Using artificial intelligence modeling along with a plane equipped with a special sensor, researchers use a method called image spectroscopy to see below the surface.

NASA JPL research technologist Ryan Pavlick compares the technology to a high-powered camera.

“Think about the camera that you have in your iPhone or Android in your pocket. It has a camera that sees in red, green and blue,” Pavlick said. “Our instrument has a sensor that can break up light into hundreds of colors.”

Some of those colors fall in the infrared spectrum, which is invisible to the human eye. It’s within that band of colors that the sensor can detect the beginnings of a disease called Grapevine Leafroll virus.

Scientists studied data for 11,000 acres of wine grapes in Northern California.

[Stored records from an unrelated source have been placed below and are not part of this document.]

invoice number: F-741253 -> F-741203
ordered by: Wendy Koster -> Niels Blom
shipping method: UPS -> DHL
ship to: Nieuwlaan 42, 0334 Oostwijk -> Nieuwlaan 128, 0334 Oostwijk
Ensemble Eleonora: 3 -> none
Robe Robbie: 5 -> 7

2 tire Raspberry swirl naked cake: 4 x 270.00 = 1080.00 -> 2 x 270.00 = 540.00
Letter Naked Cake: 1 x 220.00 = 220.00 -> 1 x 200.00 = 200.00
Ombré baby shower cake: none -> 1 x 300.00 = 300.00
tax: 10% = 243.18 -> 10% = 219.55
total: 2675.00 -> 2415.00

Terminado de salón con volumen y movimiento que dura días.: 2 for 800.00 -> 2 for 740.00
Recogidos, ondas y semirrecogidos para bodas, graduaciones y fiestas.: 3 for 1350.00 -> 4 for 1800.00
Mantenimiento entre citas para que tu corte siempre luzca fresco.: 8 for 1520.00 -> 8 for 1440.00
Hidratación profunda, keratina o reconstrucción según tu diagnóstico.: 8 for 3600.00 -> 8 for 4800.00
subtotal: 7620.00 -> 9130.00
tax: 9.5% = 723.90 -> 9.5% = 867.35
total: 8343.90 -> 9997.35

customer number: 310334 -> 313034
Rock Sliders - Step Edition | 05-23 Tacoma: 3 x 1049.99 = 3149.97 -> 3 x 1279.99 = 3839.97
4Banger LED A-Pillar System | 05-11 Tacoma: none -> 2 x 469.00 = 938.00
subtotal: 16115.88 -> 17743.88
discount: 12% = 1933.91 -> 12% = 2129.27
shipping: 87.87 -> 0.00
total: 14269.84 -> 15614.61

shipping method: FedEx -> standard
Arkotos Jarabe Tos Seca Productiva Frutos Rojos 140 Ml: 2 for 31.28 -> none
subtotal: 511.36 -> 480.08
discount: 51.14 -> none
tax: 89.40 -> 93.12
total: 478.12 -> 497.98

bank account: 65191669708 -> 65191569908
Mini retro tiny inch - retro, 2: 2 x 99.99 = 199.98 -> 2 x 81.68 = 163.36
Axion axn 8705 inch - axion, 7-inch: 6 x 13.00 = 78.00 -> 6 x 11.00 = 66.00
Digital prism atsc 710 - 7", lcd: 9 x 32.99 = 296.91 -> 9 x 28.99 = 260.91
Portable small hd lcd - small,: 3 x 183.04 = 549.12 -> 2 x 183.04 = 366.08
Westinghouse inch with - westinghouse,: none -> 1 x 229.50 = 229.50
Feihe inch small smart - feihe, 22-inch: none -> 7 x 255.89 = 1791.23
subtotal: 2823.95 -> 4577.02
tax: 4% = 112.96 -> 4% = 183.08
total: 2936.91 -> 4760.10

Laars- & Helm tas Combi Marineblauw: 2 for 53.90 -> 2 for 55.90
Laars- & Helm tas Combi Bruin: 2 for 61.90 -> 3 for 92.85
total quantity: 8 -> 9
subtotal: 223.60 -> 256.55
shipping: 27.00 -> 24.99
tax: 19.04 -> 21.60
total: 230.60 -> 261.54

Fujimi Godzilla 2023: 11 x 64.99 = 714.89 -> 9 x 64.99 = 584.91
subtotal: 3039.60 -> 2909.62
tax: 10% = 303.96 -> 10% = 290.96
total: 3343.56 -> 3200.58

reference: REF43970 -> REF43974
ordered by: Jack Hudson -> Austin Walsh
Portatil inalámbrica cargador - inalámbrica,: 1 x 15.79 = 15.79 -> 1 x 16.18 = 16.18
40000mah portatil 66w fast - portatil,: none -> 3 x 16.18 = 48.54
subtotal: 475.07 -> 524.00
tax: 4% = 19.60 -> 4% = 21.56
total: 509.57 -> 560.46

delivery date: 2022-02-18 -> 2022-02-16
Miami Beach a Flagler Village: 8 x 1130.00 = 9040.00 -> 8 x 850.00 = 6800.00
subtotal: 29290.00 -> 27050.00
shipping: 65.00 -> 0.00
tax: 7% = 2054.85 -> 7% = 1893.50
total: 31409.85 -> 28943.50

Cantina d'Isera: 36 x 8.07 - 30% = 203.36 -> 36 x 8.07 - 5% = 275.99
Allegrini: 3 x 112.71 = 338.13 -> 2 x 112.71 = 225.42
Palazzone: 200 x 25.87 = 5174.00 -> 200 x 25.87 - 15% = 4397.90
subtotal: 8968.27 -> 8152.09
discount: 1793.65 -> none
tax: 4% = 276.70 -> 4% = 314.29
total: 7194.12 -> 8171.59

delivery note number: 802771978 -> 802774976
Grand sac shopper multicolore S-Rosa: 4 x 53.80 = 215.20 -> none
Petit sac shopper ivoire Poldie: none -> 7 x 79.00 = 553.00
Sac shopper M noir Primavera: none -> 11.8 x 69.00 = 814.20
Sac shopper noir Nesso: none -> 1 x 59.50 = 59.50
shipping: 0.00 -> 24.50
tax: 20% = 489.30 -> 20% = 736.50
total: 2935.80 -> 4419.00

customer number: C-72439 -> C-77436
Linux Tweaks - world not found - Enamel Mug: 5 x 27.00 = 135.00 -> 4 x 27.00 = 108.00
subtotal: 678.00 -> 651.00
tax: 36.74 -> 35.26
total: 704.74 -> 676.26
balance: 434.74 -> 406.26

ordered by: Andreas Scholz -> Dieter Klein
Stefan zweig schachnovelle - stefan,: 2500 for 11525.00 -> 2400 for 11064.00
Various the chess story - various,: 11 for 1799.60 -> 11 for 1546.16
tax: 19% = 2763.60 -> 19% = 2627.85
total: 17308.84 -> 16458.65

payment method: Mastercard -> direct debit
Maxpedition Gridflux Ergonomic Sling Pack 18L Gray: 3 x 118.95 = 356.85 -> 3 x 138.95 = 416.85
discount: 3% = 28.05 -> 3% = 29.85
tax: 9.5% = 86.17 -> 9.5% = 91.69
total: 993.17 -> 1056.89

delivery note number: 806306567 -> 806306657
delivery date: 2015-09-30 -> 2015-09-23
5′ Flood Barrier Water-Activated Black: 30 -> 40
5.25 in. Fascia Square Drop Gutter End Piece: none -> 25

They found that their imaging and modeling could predict disease with an 87% accuracy rate.

“That would be much more cost-effective than what is being done now, which involves sending out highly trained human scouts to identify disease,” Pavlick said.

Currently, a plane with the image spectroscopy instrument needs to be flown over vineyards to gather data. But later this decade, NASA plans to launch a satellite that will be capable of monitoring the health of grapes and other crops around the world in the same way while in orbit.

“This will transform what we’re able to do from just flying over a few vineyards in Lodi to being able to map every vineyard in the United States every 16 days,” Pavlick said.

That could potentially save growers a lot of time and money and it could save us a lot of wine.